↓↓↓

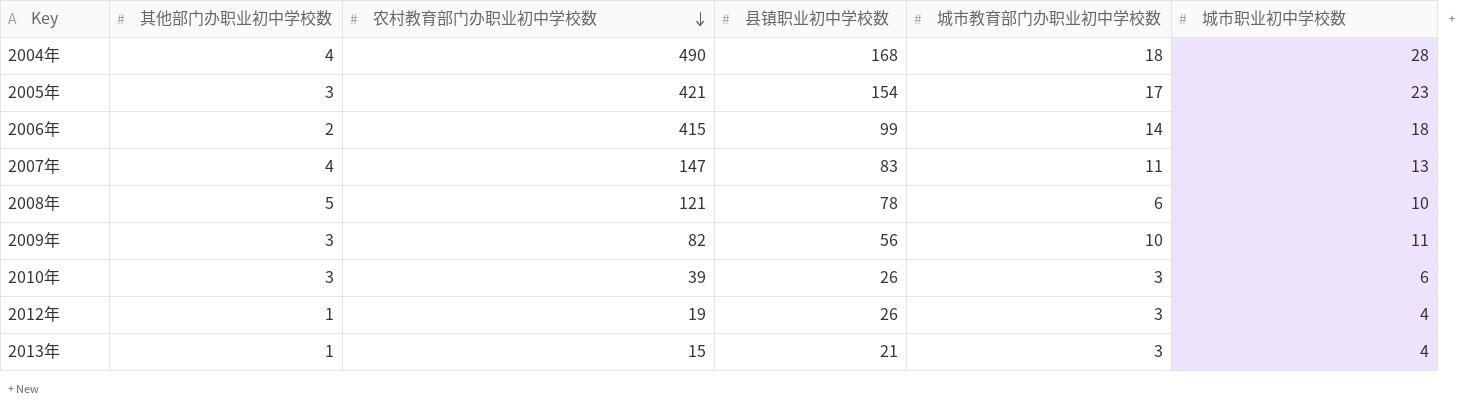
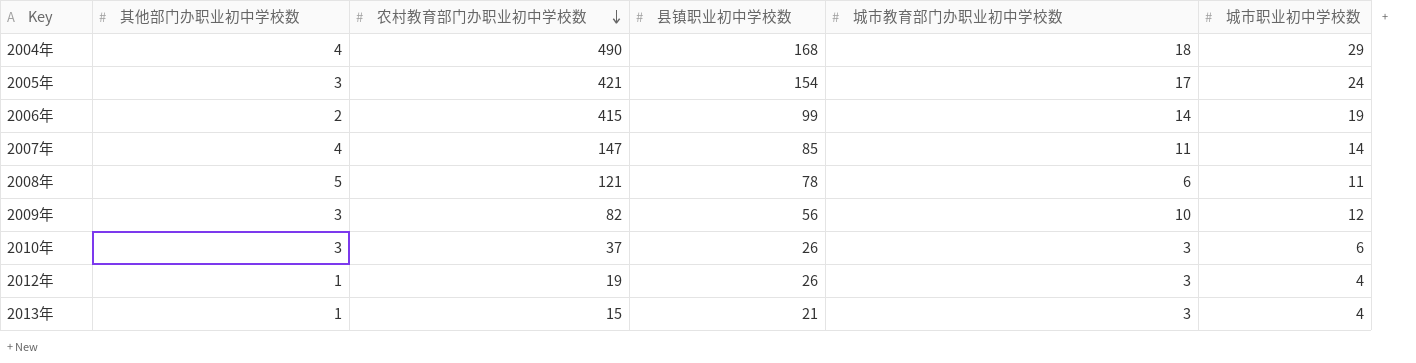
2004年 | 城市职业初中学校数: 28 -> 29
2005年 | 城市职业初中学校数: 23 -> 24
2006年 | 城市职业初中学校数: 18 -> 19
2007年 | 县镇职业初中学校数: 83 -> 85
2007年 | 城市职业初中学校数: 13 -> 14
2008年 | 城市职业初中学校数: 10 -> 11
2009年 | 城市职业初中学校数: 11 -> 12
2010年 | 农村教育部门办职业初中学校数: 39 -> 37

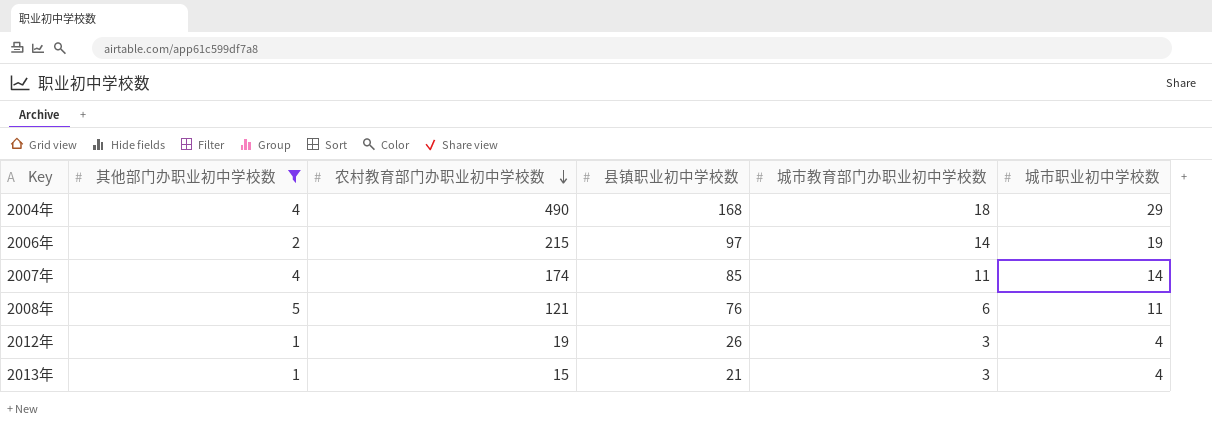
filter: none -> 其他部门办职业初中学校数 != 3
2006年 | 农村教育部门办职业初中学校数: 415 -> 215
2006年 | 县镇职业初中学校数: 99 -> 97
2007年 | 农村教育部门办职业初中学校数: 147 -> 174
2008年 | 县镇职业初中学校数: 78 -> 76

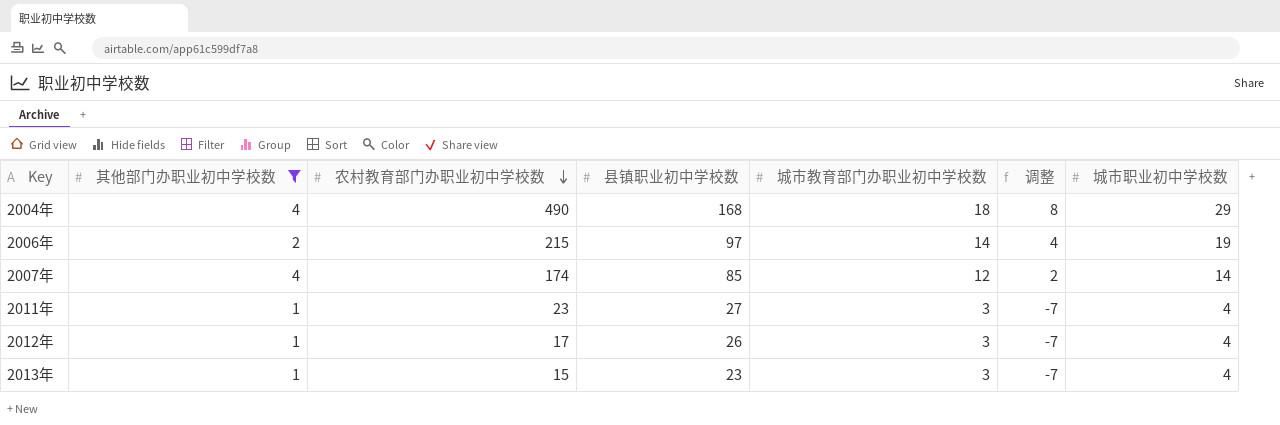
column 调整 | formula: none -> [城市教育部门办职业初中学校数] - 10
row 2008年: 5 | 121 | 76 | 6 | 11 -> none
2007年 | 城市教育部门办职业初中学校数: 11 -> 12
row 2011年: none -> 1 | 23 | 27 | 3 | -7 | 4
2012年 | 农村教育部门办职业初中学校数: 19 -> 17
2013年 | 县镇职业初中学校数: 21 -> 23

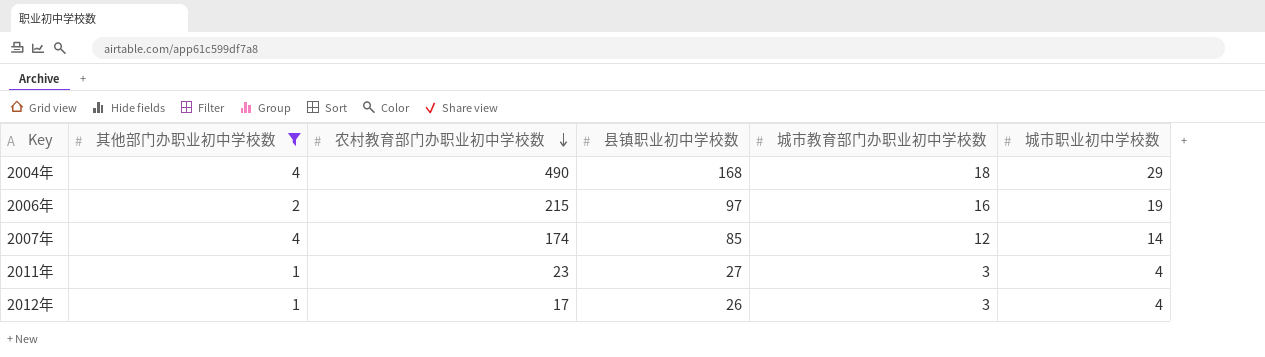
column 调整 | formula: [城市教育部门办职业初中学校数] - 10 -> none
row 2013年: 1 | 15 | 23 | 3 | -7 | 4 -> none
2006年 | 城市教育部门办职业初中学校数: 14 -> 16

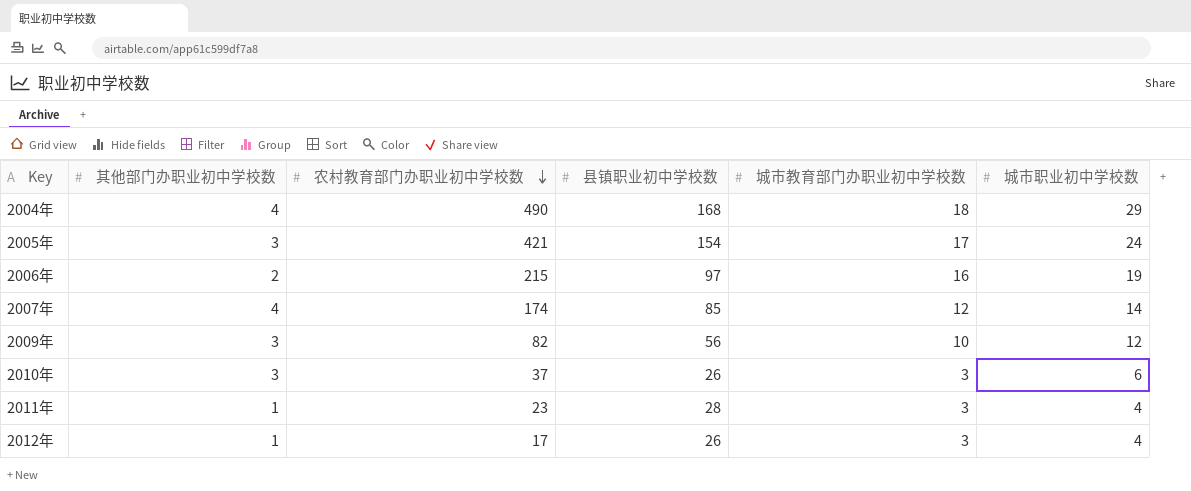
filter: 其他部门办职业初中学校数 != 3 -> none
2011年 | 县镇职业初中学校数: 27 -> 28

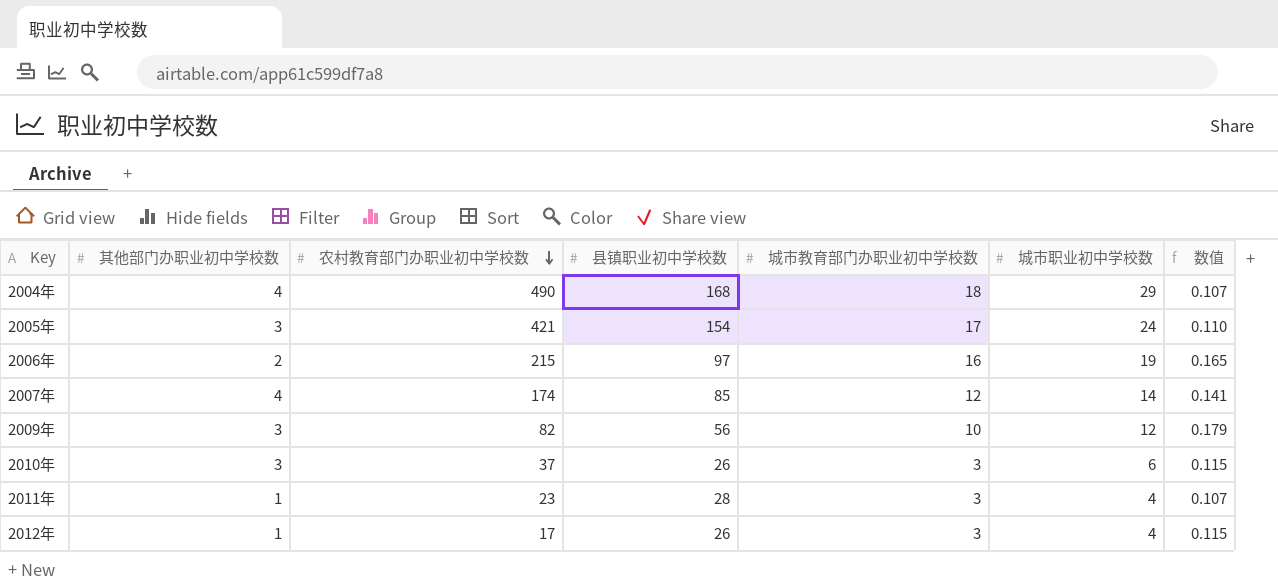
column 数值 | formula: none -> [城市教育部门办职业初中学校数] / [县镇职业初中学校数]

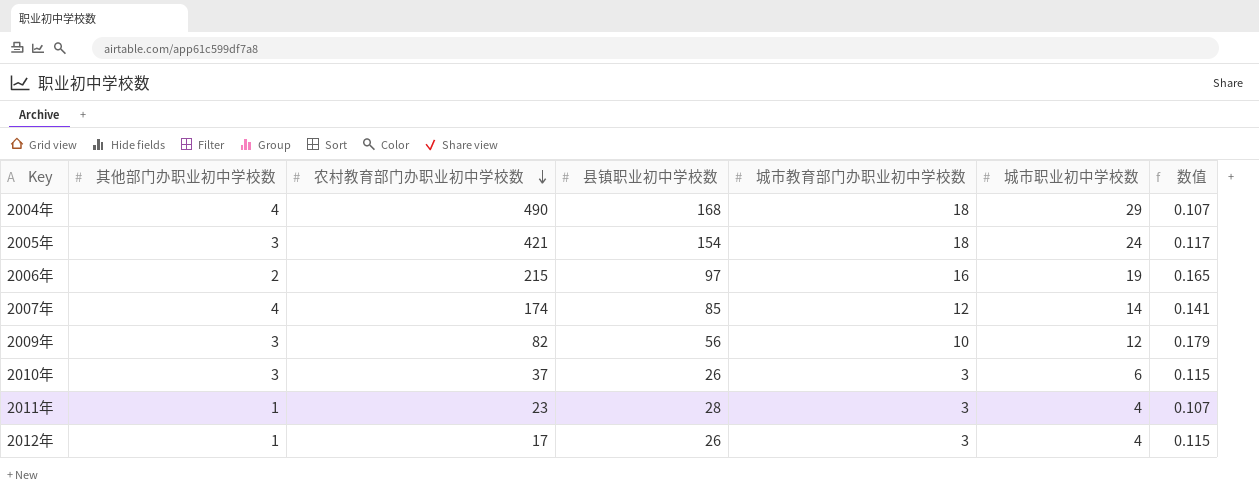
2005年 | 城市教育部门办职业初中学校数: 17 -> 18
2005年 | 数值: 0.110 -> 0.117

↑↑↑

• [About this exercise]
Copy out every line of the data in which the word "城市职业初中学校数" is found.

• [Exercise answer]
2004年 | 城市职业初中学校数: 28 -> 29
2005年 | 城市职业初中学校数: 23 -> 24
2006年 | 城市职业初中学校数: 18 -> 19
2007年 | 城市职业初中学校数: 13 -> 14
2008年 | 城市职业初中学校数: 10 -> 11
2009年 | 城市职业初中学校数: 11 -> 12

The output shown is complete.